Kubernetes is quite competent with keeping the desired states of application components like pods thanks to deployments, replicasets, daemonsets, etc. But when it comes to cluster level components like nodes, this can become a challenging task even with the presence of Cluster API.

Today, I wanted to see how it is possible to recover from a situation where something really goes wrong with TKC nodes at the vSphere level. Before that, let me elaborate on what I mean by “something really wrong“.

If you carefully inspect the virtual machines deployed by WCP (Workload Control Plane) at the vSphere layer, you’ll see that the actions you are familiar with traditional VMs (like stop, start, remove and even open console) are grayed out. This is by design and this gives the full control of the VMs to WCP Service. So vi-admins cannot directly stop or remove these VMs accidentally.

Of course, neither a failed ESXi server will cause something spectacular as this will trigger a typical HA scenario and the node will be up and running on a different ESXi host in a minute or two. The scenario is, what if something goes wrong at the storage layer and the VM becomes completely inaccessible. We all know that this can happen.

Triggering a failed node

In order to destroy a TKC node on vSphere, my plan is to trigger that from the ESXi server that it runs on. To find out the ESXi server that the VM is running on is the moooost straight-forward thing that we can imagine, but here I’ll show the Kubernetes way.

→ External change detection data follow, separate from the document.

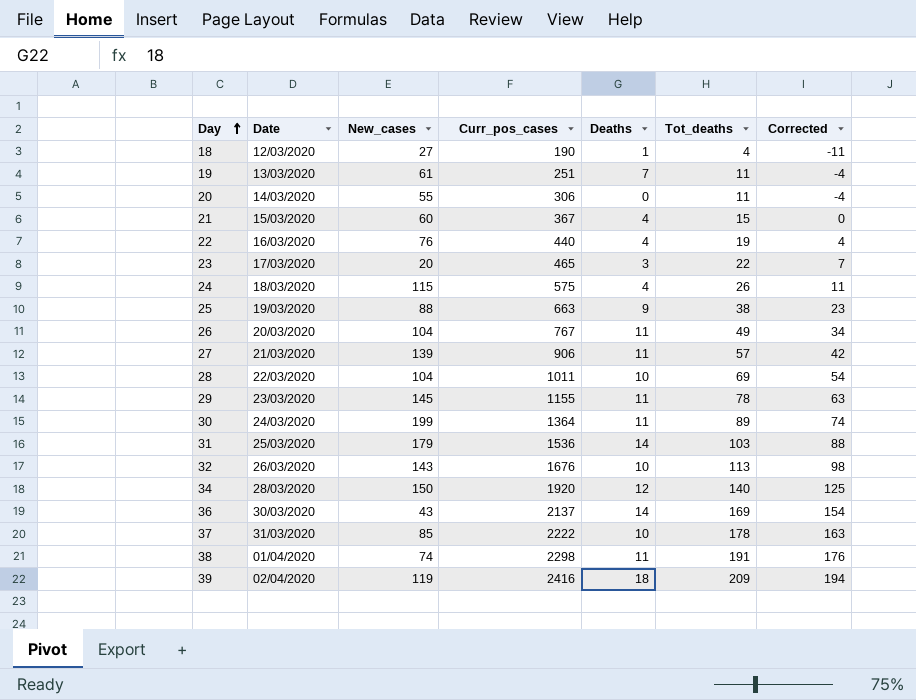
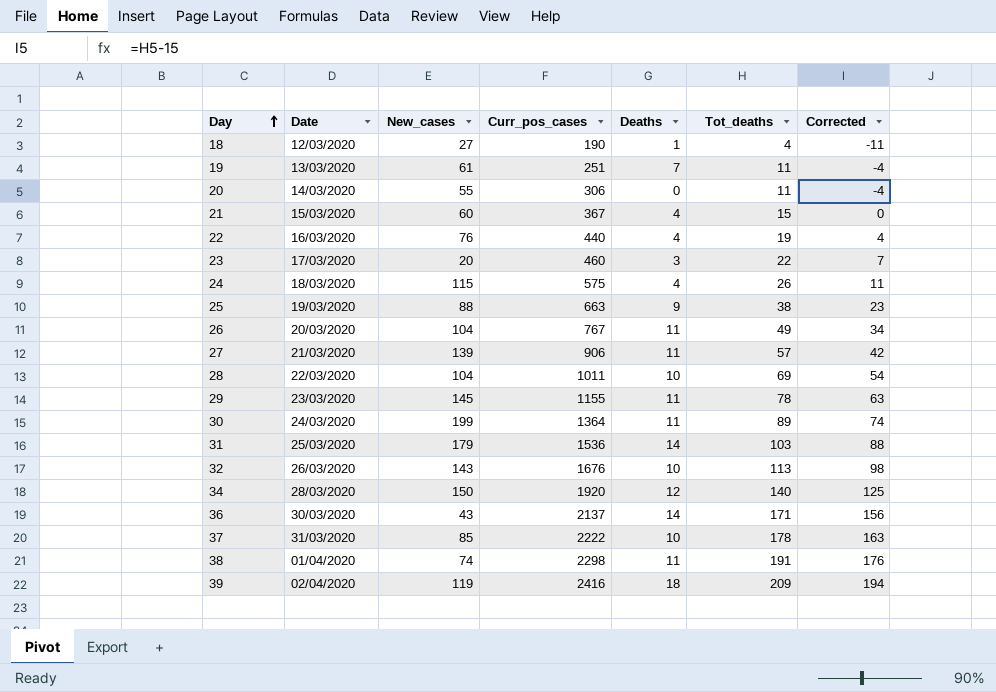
23 | Curr_pos_cases: 465 -> 460
36 | Tot_deaths: 169 -> 171
36 | Corrected: 154 -> 156

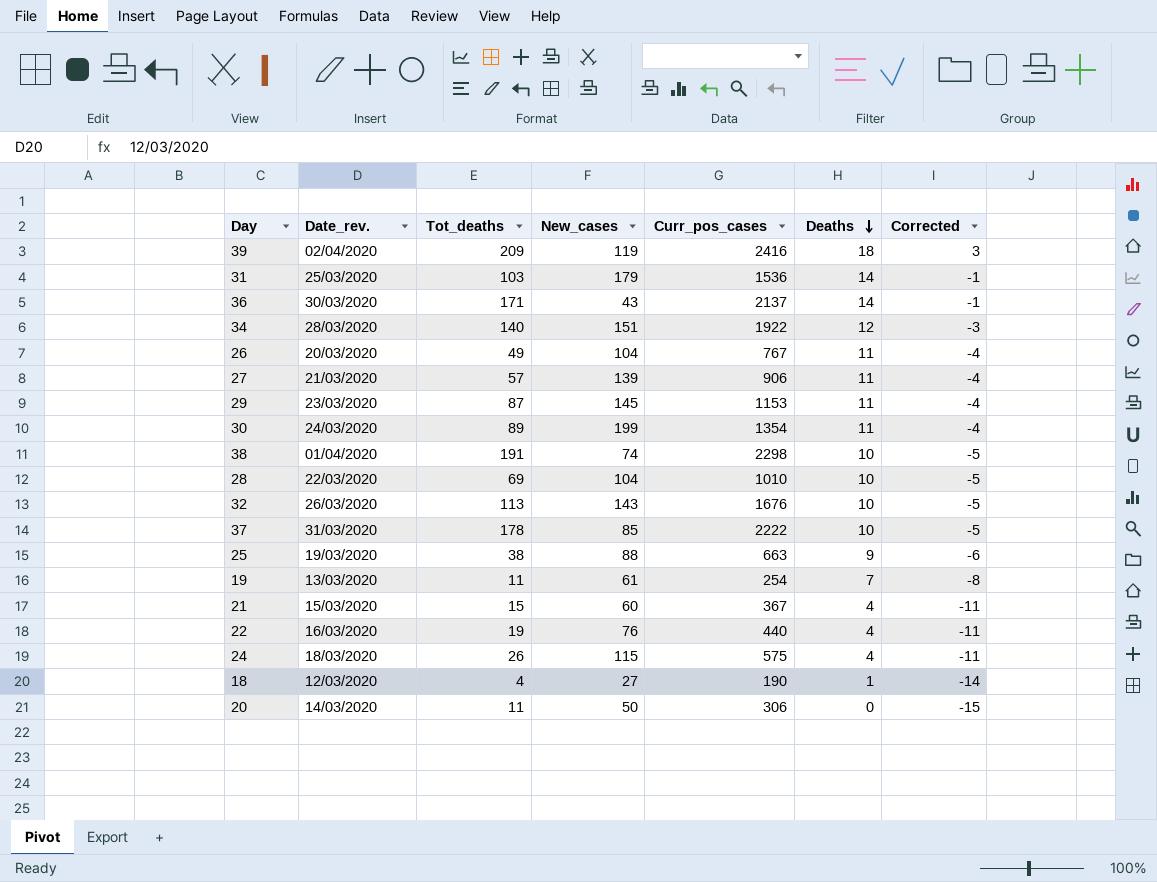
row order: Day ascending -> Deaths descending
column name: Date -> Date_rev.
column Tot_deaths | position: 6 -> 3
column Corrected | formula: [Tot_deaths] - 15 -> [Deaths] - 15
row 23: 17/03/2020 | 20 | 460 | 3 | 22 | 7 -> none
34 | New_cases: 150 -> 151
34 | Curr_pos_cases: 1920 -> 1922
29 | Tot_deaths: 78 -> 87
29 | Curr_pos_cases: 1155 -> 1153
30 | Curr_pos_cases: 1364 -> 1354
38 | Deaths: 11 -> 10
28 | Curr_pos_cases: 1011 -> 1010
19 | Curr_pos_cases: 251 -> 254
20 | New_cases: 55 -> 50

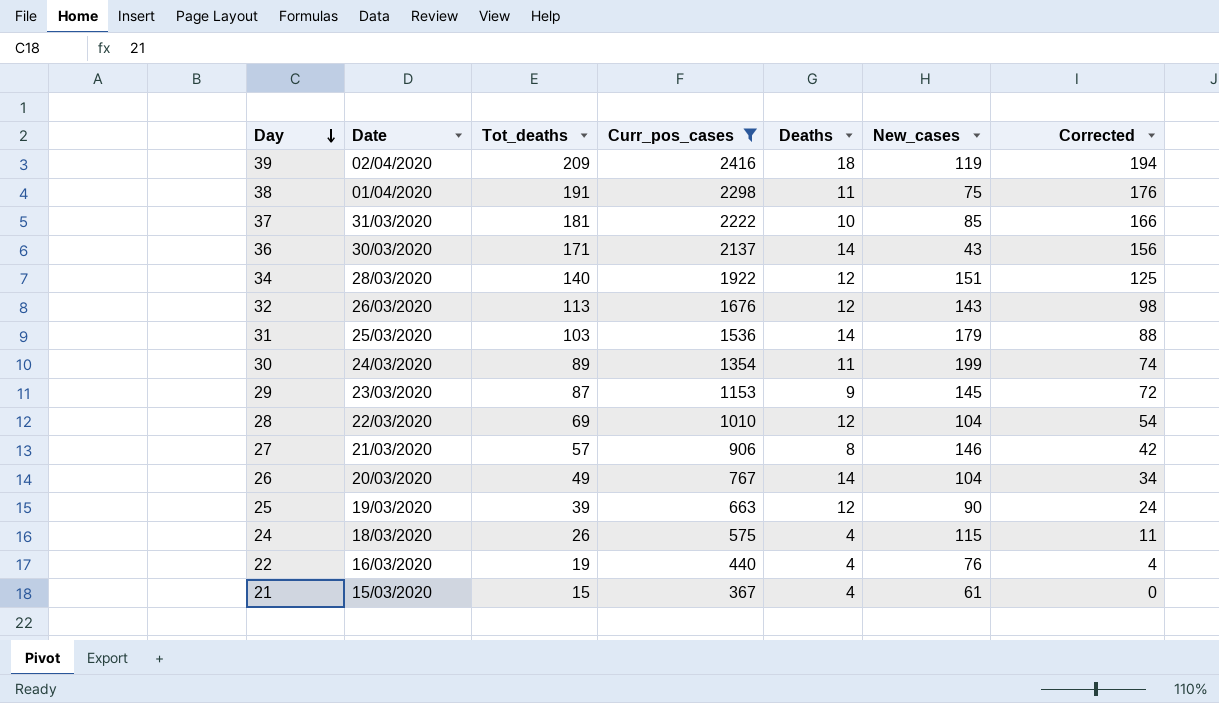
filter: none -> Curr_pos_cases >= 367
row order: Deaths descending -> Day descending
column name: Date_rev. -> Date
column New_cases | position: 4 -> 6
column Corrected | formula: [Deaths] - 15 -> [Tot_deaths] - 15
38 | Deaths: 10 -> 11
38 | New_cases: 74 -> 75
37 | Tot_deaths: 178 -> 181
32 | Deaths: 10 -> 12
29 | Deaths: 11 -> 9
28 | Deaths: 10 -> 12
27 | Deaths: 11 -> 8
27 | New_cases: 139 -> 146
26 | Deaths: 11 -> 14
25 | Tot_deaths: 38 -> 39
25 | Deaths: 9 -> 12
25 | New_cases: 88 -> 90
21 | New_cases: 60 -> 61

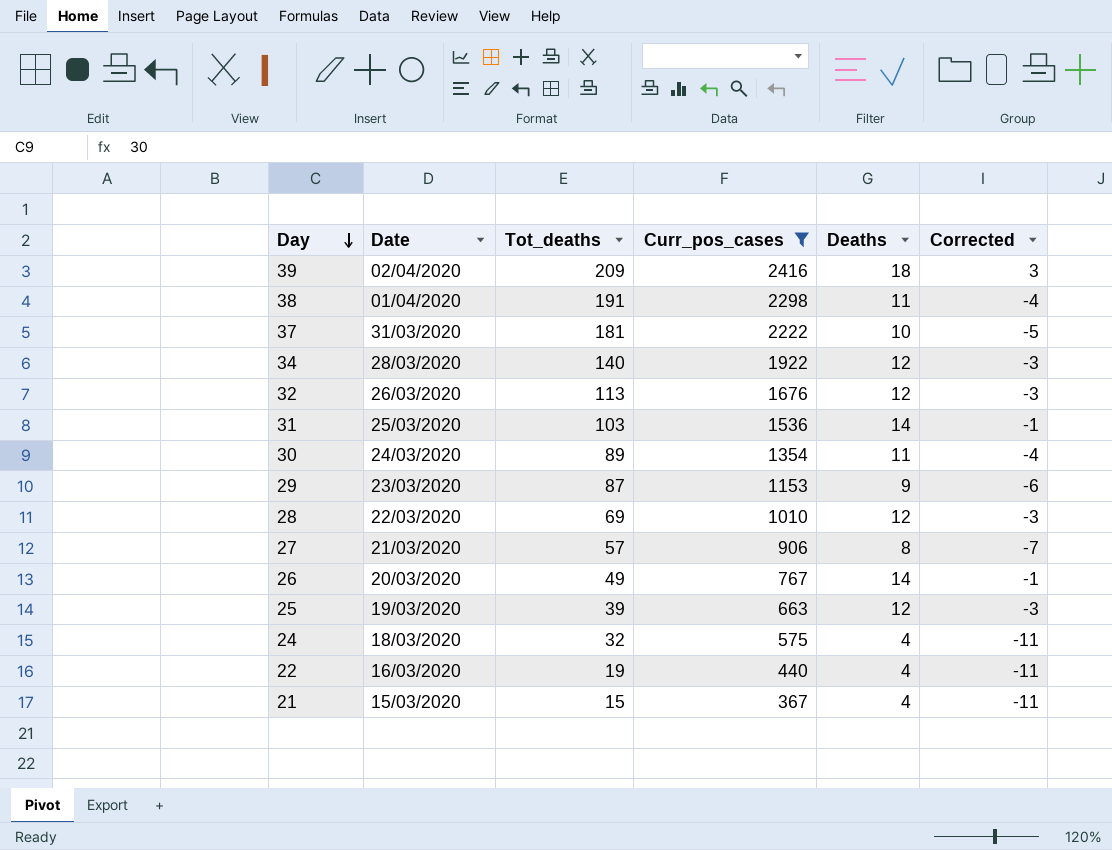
column New_cases | position: 6 -> none
column Corrected | formula: [Tot_deaths] - 15 -> [Deaths] - 15
row 36: 30/03/2020 | 171 | 2137 | 14 | 43 | 156 -> none
24 | Tot_deaths: 26 -> 32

  • Login to Supervisor Cluster with default administrator or an authorized sso account.
  • Query virtualmachine resources with kubectl and get host names.
kubectl -n your-namespace get tkc 
kubectl -n your-namespace get virtualmachines -o custom-columns='NAME:.metadata.name,HOST:.status.host'
  • SSH to the ESXi server with root.
  • Get the ID of the virtual machine, stop and then destroy it.
vim-cmd vmsvc/getallvms
vim-cmd vmsvc/power.off <id-of-the-VM>
vim-cmd vmsvc/destroy <id-of-the-VM>

If we just power off the VM without destroying, we’ll see it up in a minute, this means that Supervisor Cluster is taking care of it. But here we’re pushing the limits and at the end, I’d expect to see something like this;

How to recover

This is where we can question why this VM is not recovered automatically if Kubernetes is highly capable of keeping the desired state. My explanation is that we have triggered this at the vSphere (or in Kubernetes terms, infra or cloud provider) layer and Cluster API is not aware of this problem. We can get this idea by getting virtualmachine and machine instances registered in our Supervisor namespace as below;

Even though the VM does not exist and shown as orphaned on vCenter, related resources within Supervisor Cluster seem as poweredOn and Running. Normally, there are another resource types called “machinedeployment” and “machineset” which supposed to create new machines if the reality does not match with desired state but in this case everything seems normal at this level and no action is taken.

I think that this will be something to be fixed in the future releases, until then a simple manual step would suffice.

  • We need cluster-admin privileges on Supervisor Cluster to perform this. Please check out my previous blog post for more details.
  • Delete the machine resource which corresponds to the failed node.
  • This will trigger vCenter to delete the VM from its database (no more orphaned VM).
  • Machineset will also notice that one machine is missing and in order to keep the desired state, it will create another machine resource (and eventually a virtualmachine resource).
  • After a few minutes, the node and the machine resource will be shown as Ready.

This is applicable for TKC worker nodes as well as TKC control plane nodes but not for Supervisor Control Plane VMs.

Note: There is another way to remediate this situation with the help of health checks at the Kubernetes level. This will be the subject of a future post.